高木の著書を皮切りに、五島氏の第1作から10年間で、ごく一部だが以下のような書籍が発売されている。

『ノストラダムスの大予言原典:諸世紀』たま出版、1975。
『ノストラダムスの予言した第三次世界大戦』パシフィカ、1980。
『地球の最期を予測する』三笠書房、1980。
『大崩壊:ノストラダムスの予言』講談社、1980。
『ノストラダムスの予言に対する反論 人類滅亡の危機を救う道』新世界連盟、1981。
『放浪の四次元:ノストラダムスの予言を解く』大陸書房、1981。
『巨大地震:地球大異変がやってくる!』三笠書房、1981。
『裏切られたノストラダムス:初めて明かされた予言の秘密』リヨン社、1982。
『ノストラダムス予言の構造』思索社、1982。
『新釈ノストラダムス』講談社、1982。
『ノストラダムスの遺言書』二見書房、1983。
『ノストラダムスのすでに日本の未来は決められている:10年後の日本の姿を知ることができる』投資ジャーナル、1983。
『ノストラダムスの聖予言 : 私はついに1999年以後の人類の運命を解読した! ジパング新世紀』集英社、1983。
『悪魔の啓示最後の審判:ノストラダムスが恐れた大予言!』二見書房、1984。
 

この中でも重要なのは『新釈ノストラダムス』だろう。

著者ジャン=シャルル・ド・フォンブリュヌ(1935〜2010)はフランスの作家で、親子二代にわたるノストラダムス研究家だ。1980年末、フォンブリュヌは、同書(原題は『歴史家・予言者 ノストラダムス』)を上梓するが、当初はほとんど話題にならなかった。しかし、しばらくすると、同書で示されたノストラダムスの予言が的中していると話題になる。

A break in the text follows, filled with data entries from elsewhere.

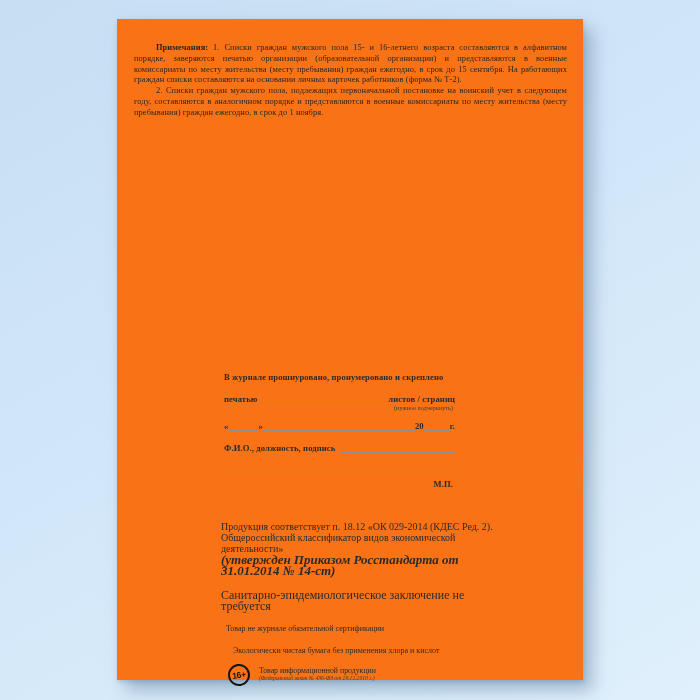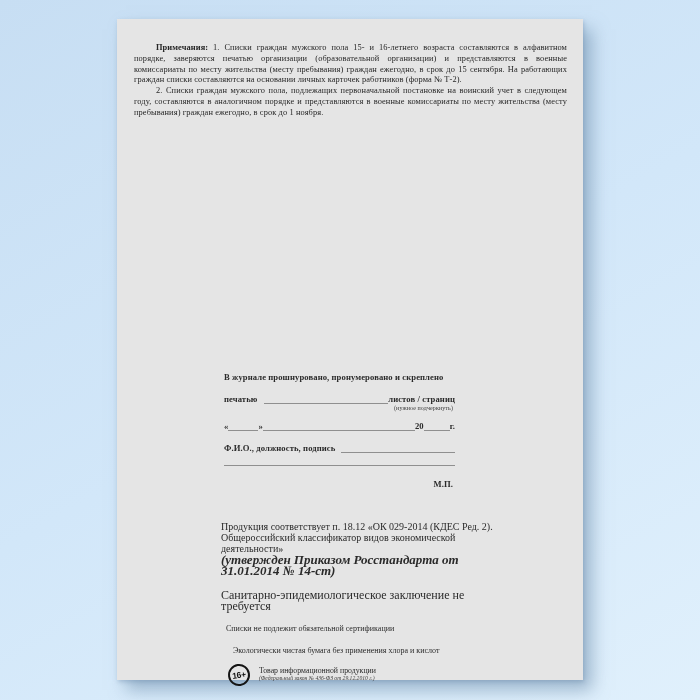--- a/index.html
+++ b/index.html
@@ -11,7 +11,7 @@
   }
   .sheet {
     position:absolute; left:117px; top:19px; width:466px; height:661px;
-    background:#e5e5e5;
+    background:#f97316;
     box-shadow:9px 10px 16px rgba(104,136,168,.55), 1px 2px 4px rgba(104,136,168,.35);
   }
   

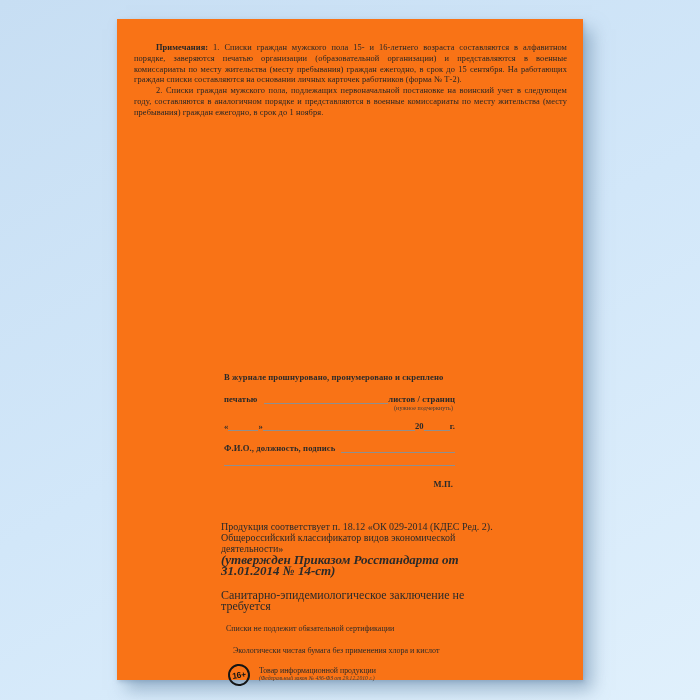--- a/index.html
+++ b/index.html
@@ -109,7 +109,7 @@
     <div class="c2">Общероссийский классификатор видов экономической деятельности»</div>
     <div class="c3">(утвержден Приказом Росстандарта от 31.01.2014 № 14-ст)</div>
     <div class="c4">Санитарно-эпидемиологическое заключение не требуется</div>
-    <div class="c5">Списки не подлежит обязательной сертификации</div>
+    <div class="c5">Товар не журнале обязательной сертификации</div>
     <div class="c6">Экологически чистая бумага без применения хлора и кислот</div>
 
     <div class="badge-row">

その予言は「薔薇が花開くとき、汝と信者たちの血が流れる」というものだ。

1981年5月10日、フランスではミッテランを大統領に社会党政権が誕生するが、同党のシンボルが薔薇である。そして、その3日後、ヴァチカンのサン・ピエトロ広場で教皇ヨハネ・パウロ2世が狙撃されて重傷を負ったのだ。

その直後から『歴史家・予言者 ノストラダムス』は数十万部を売り上げ、フランスでも、日本に遅れること数年経ってからノストラダムス・ブームが起きたのである。